• [WHAT IS REQUIRED]: Give all of the listing again word for word, with images excluded.

===== DATA FOR THE TASK =====

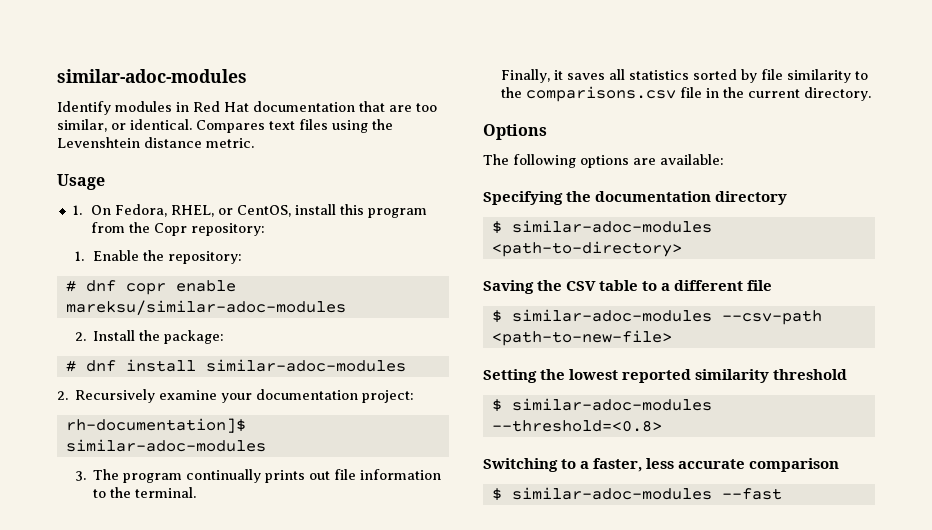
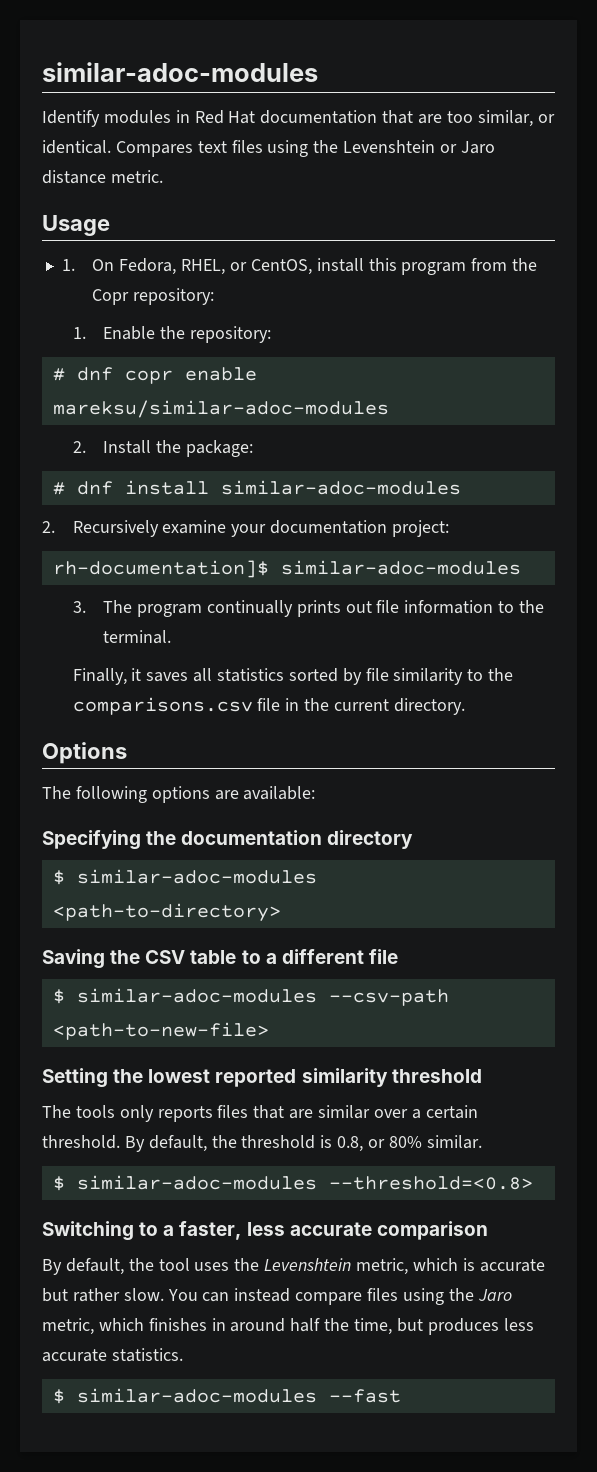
(140, 142) none -> [440,141,495,154] or Jaro
(848, 374) none -> [42,1105,478,1122] [42,1135,482,1152] // The tools only reports files that are similar over a certain threshold. By default, the threshold is 0.8, or 80% similar.
(840, 465) none -> [42,1258,545,1275] [42,1288,512,1305] [42,1318,534,1335] [42,1348,183,1362] // By default, the tool uses the Levenshtein metric, which is accurate but rather slow. You can instead compare files using the Jaro metric, which finishes in around half the time, but produces less accurate statistics.

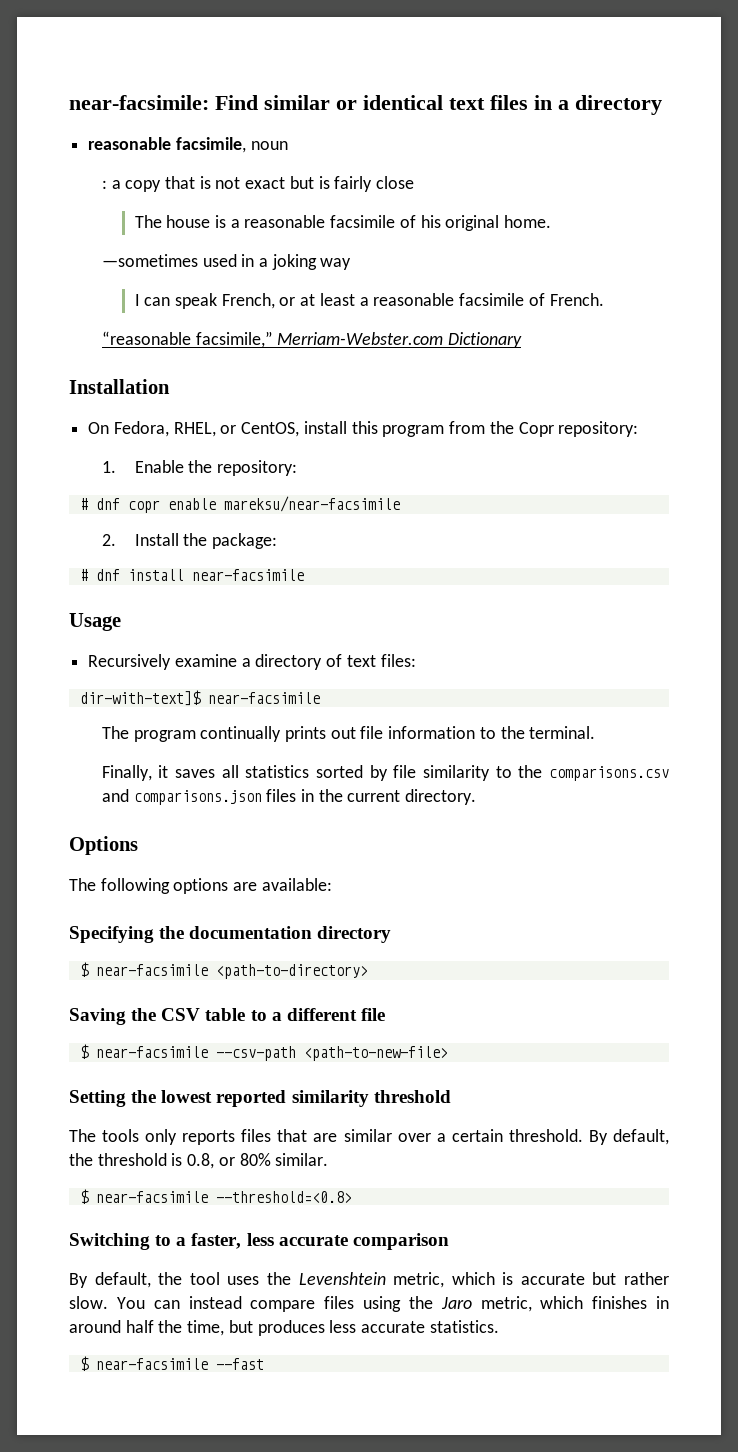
[42,62,318,82] [42,110,555,127] [42,140,495,157] [42,170,163,184] [42,215,110,236] [61,259,75,271] similar-adoc-modules // Identify modules in Red Hat documentation that are too similar, or identical. Compares text files using the Levenshtein or Jaro distance metric. // Usage // 1. -> [69,95,662,115] [88,137,288,153] [101,176,415,192] [134,215,552,231] [101,254,352,270] [134,293,604,309] [101,331,522,348] [69,379,170,394] near-facsimile: Find similar or identical text files in a directory // reasonable facsimile, noun // : a copy that is not exact but is fairly close // The house is a reasonable facsimile of his original home. // —sometimes used in a joking way // I can speak French, or at least a reasonable facsimile of French. // “reasonable facsimile,” Merriam-Webster.com Dictionary // Installation //
[52,400,389,418] mareksu/similar-adoc-modules -> [223,496,400,512] mareksu/near-facsimile
[220,480,461,495] [42,520,450,537] [52,560,521,578] [72,601,86,613] similar-adoc-modules // 2. Recursively examine your documentation project: // rh-documentation]$ similar-adoc-modules // 3. -> [191,569,304,581] [69,613,121,631] [88,654,416,670] [79,690,320,706] near-facsimile // Usage // Recursively examine a directory of text files: // dir-with-text]$ near-facsimile //
[257,698,281,711] file -> [101,789,297,805] and comparisons.json files
[76,869,317,884] similar-adoc-modules -> [95,964,208,976] near-facsimile
[76,988,317,1003] similar-adoc-modules -> [95,1046,208,1058] near-facsimile
[76,1175,317,1190] similar-adoc-modules -> [95,1191,208,1203] near-facsimile
[76,1388,317,1403] similar-adoc-modules -> [95,1358,208,1370] near-facsimile

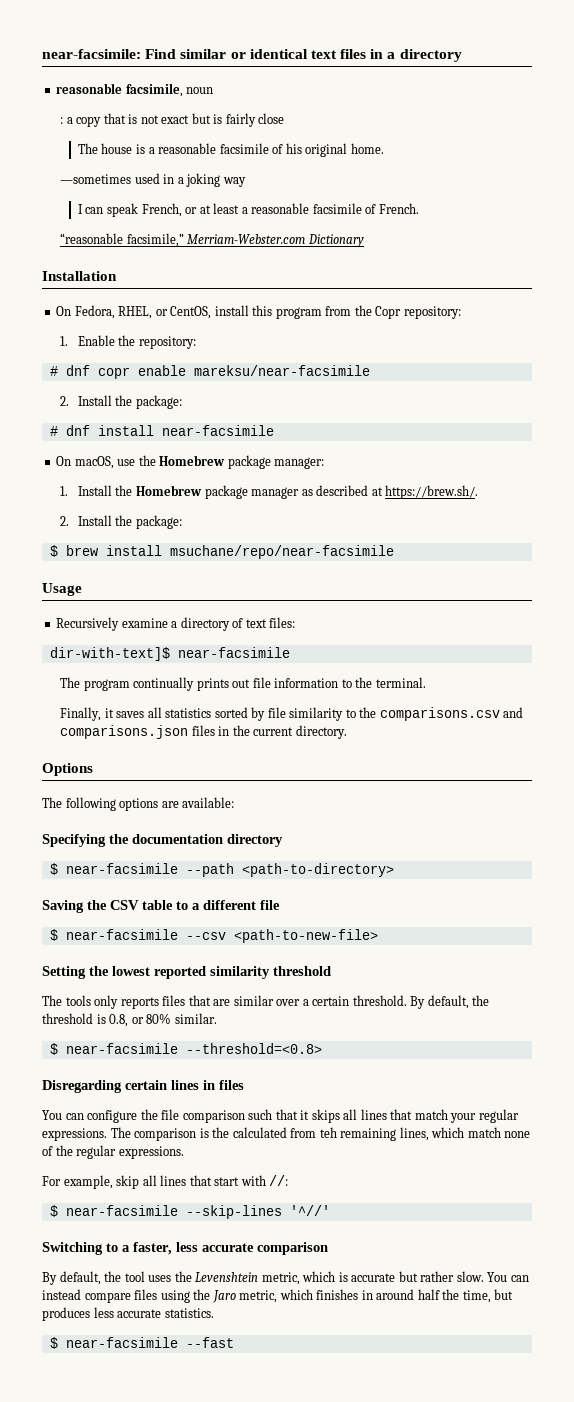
(304, 575) none -> [56,455,325,469] [59,485,479,499] [59,515,183,529] [49,545,394,559] // On macOS, use the Homebrew package manager: // 1. Install the Homebrew package manager as described at https://brew.sh/. // 2. Install the package: // $ brew install msuchane/repo/near-facsimile
(208, 970) none -> [185,863,234,877] --path
[215,1046,296,1061] --csv-path -> [185,932,226,940] --csv
(352, 1197) none -> [42,1080,244,1093] [42,1109,519,1123] [42,1127,531,1141] [42,1145,184,1159] [42,1175,289,1189] [49,1205,330,1219] // Disregarding certain lines in files // You can configure the file comparison such that it skips all lines that match your regular expressions. The comparison is the calculated from teh remaining lines, which match none of the regular expressions. // For example, skip all lines that start with //: // $ near-facsimile --skip-lines '^//'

=====

• [ANSWER TO THIS EXERCISE]:
(140, 142) none -> [440,141,495,154] or Jaro
(848, 374) none -> [42,1105,478,1122] [42,1135,482,1152] // The tools only reports files that are similar over a certain threshold. By default, the threshold is 0.8, or 80% similar.
(840, 465) none -> [42,1258,545,1275] [42,1288,512,1305] [42,1318,534,1335] [42,1348,183,1362] // By default, the tool uses the Levenshtein metric, which is accurate but rather slow. You can instead compare files using the Jaro metric, which finishes in around half the time, but produces less accurate statistics.

[42,62,318,82] [42,110,555,127] [42,140,495,157] [42,170,163,184] [42,215,110,236] [61,259,75,271] similar-adoc-modules // Identify modules in Red Hat documentation that are too similar, or identical. Compares text files using the Levenshtein or Jaro distance metric. // Usage // 1. -> [69,95,662,115] [88,137,288,153] [101,176,415,192] [134,215,552,231] [101,254,352,270] [134,293,604,309] [101,331,522,348] [69,379,170,394] near-facsimile: Find similar or identical text files in a directory // reasonable facsimile, noun // : a copy that is not exact but is fairly close // The house is a reasonable facsimile of his original home. // —sometimes used in a joking way // I can speak French, or at least a reasonable facsimile of French. // “reasonable facsimile,” Merriam-Webster.com Dictionary // Installation //
[52,400,389,418] mareksu/similar-adoc-modules -> [223,496,400,512] mareksu/near-facsimile
[220,480,461,495] [42,520,450,537] [52,560,521,578] [72,601,86,613] similar-adoc-modules // 2. Recursively examine your documentation project: // rh-documentation]$ similar-adoc-modules // 3. -> [191,569,304,581] [69,613,121,631] [88,654,416,670] [79,690,320,706] near-facsimile // Usage // Recursively examine a directory of text files: // dir-with-text]$ near-facsimile //
[257,698,281,711] file -> [101,789,297,805] and comparisons.json files
[76,869,317,884] similar-adoc-modules -> [95,964,208,976] near-facsimile
[76,988,317,1003] similar-adoc-modules -> [95,1046,208,1058] near-facsimile
[76,1175,317,1190] similar-adoc-modules -> [95,1191,208,1203] near-facsimile
[76,1388,317,1403] similar-adoc-modules -> [95,1358,208,1370] near-facsimile

(304, 575) none -> [56,455,325,469] [59,485,479,499] [59,515,183,529] [49,545,394,559] // On macOS, use the Homebrew package manager: // 1. Install the Homebrew package manager as described at https://brew.sh/. // 2. Install the package: // $ brew install msuchane/repo/near-facsimile
(208, 970) none -> [185,863,234,877] --path
[215,1046,296,1061] --csv-path -> [185,932,226,940] --csv
(352, 1197) none -> [42,1080,244,1093] [42,1109,519,1123] [42,1127,531,1141] [42,1145,184,1159] [42,1175,289,1189] [49,1205,330,1219] // Disregarding certain lines in files // You can configure the file comparison such that it skips all lines that match your regular expressions. The comparison is the calculated from teh remaining lines, which match none of the regular expressions. // For example, skip all lines that start with //: // $ near-facsimile --skip-lines '^//'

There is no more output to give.